* **EXERCISE DIRECTIONS**
Each entry below should be given again exactly; the pictures stay out.

* **Revision comparison data**
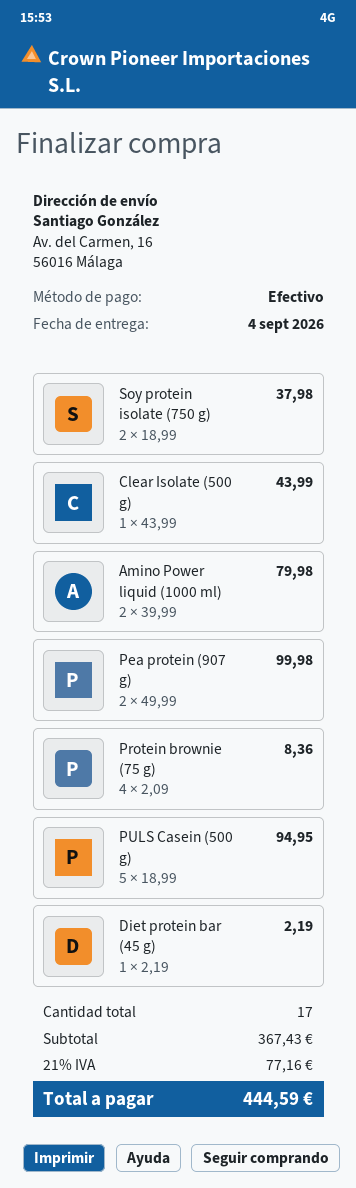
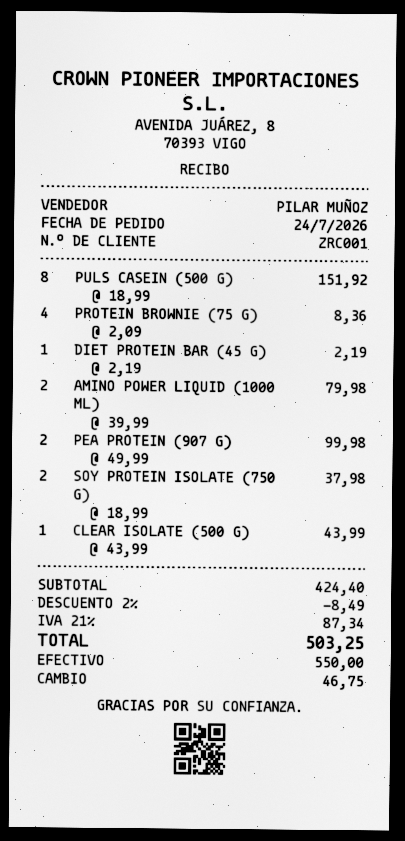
PULS Casein (500 g): 5 x 18.99 = 94.95 -> 8 x 18.99 = 151.92
subtotal: 367.43 -> 424.40
discount: none -> 2% = 8.49
tax: 21% = 77.16 -> 21% = 87.34
total: 444.59 -> 503.25

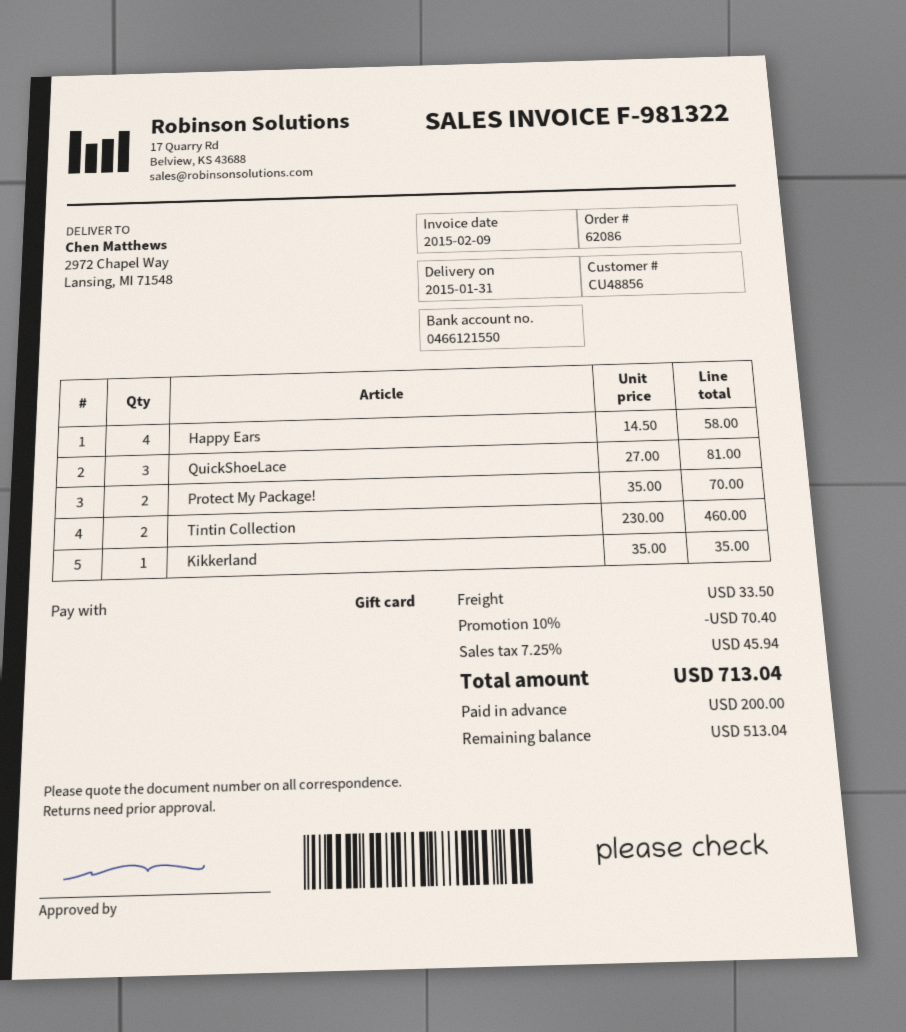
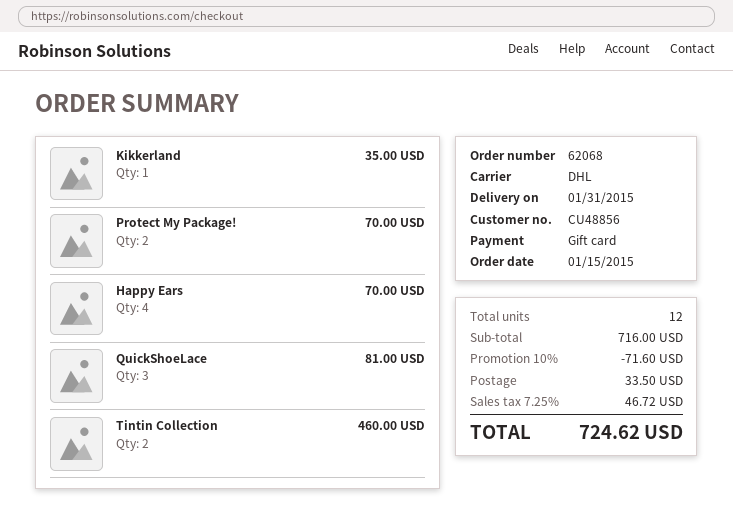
order number: 62086 -> 62068
Happy Ears: 4 for 58.00 -> 4 for 70.00
discount: 10% = 70.40 -> 10% = 71.60
tax: 7.25% = 45.94 -> 7.25% = 46.72
total: 713.04 -> 724.62

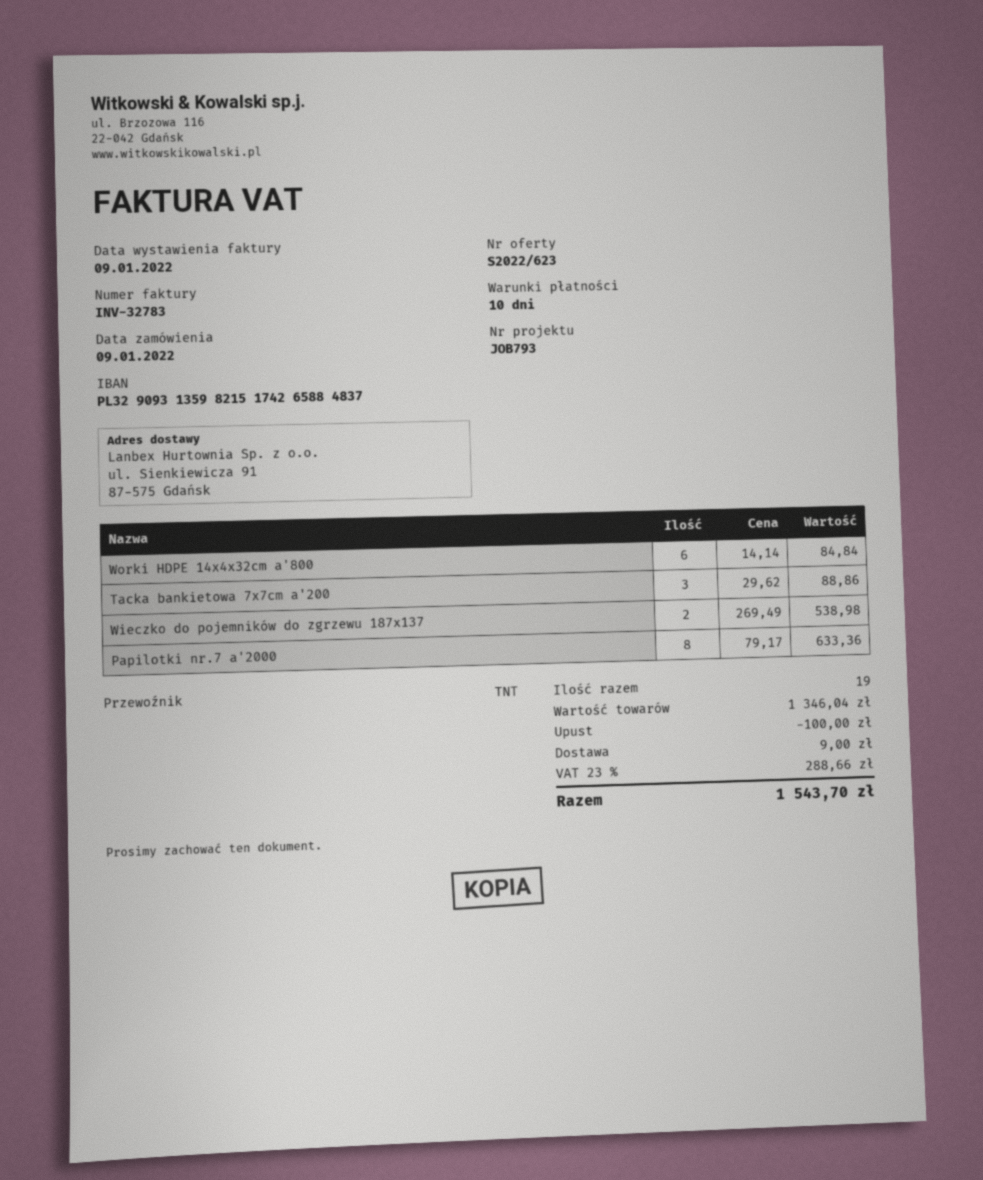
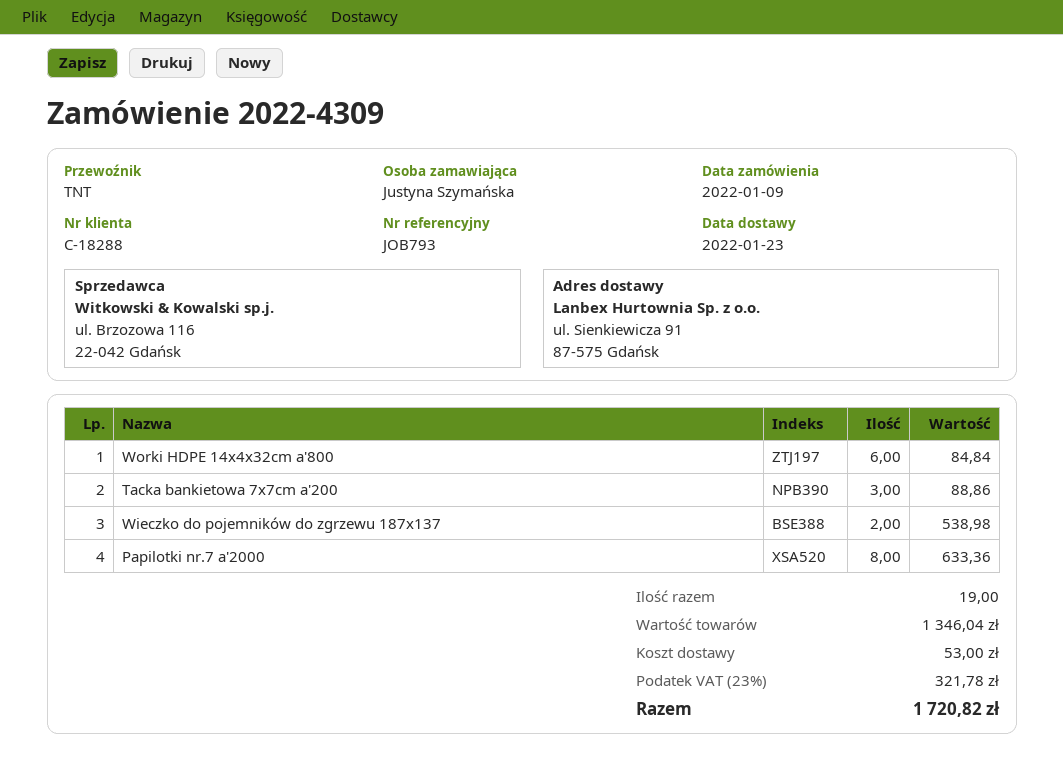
discount: 100.00 -> none
shipping: 9.00 -> 53.00
tax: 23% = 288.66 -> 23% = 321.78
total: 1543.70 -> 1720.82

* **RESULT FOR THIS EXERCISE**
PULS Casein (500 g): 5 x 18.99 = 94.95 -> 8 x 18.99 = 151.92
subtotal: 367.43 -> 424.40
discount: none -> 2% = 8.49
tax: 21% = 77.16 -> 21% = 87.34
total: 444.59 -> 503.25

order number: 62086 -> 62068
Happy Ears: 4 for 58.00 -> 4 for 70.00
discount: 10% = 70.40 -> 10% = 71.60
tax: 7.25% = 45.94 -> 7.25% = 46.72
total: 713.04 -> 724.62

discount: 100.00 -> none
shipping: 9.00 -> 53.00
tax: 23% = 288.66 -> 23% = 321.78
total: 1543.70 -> 1720.82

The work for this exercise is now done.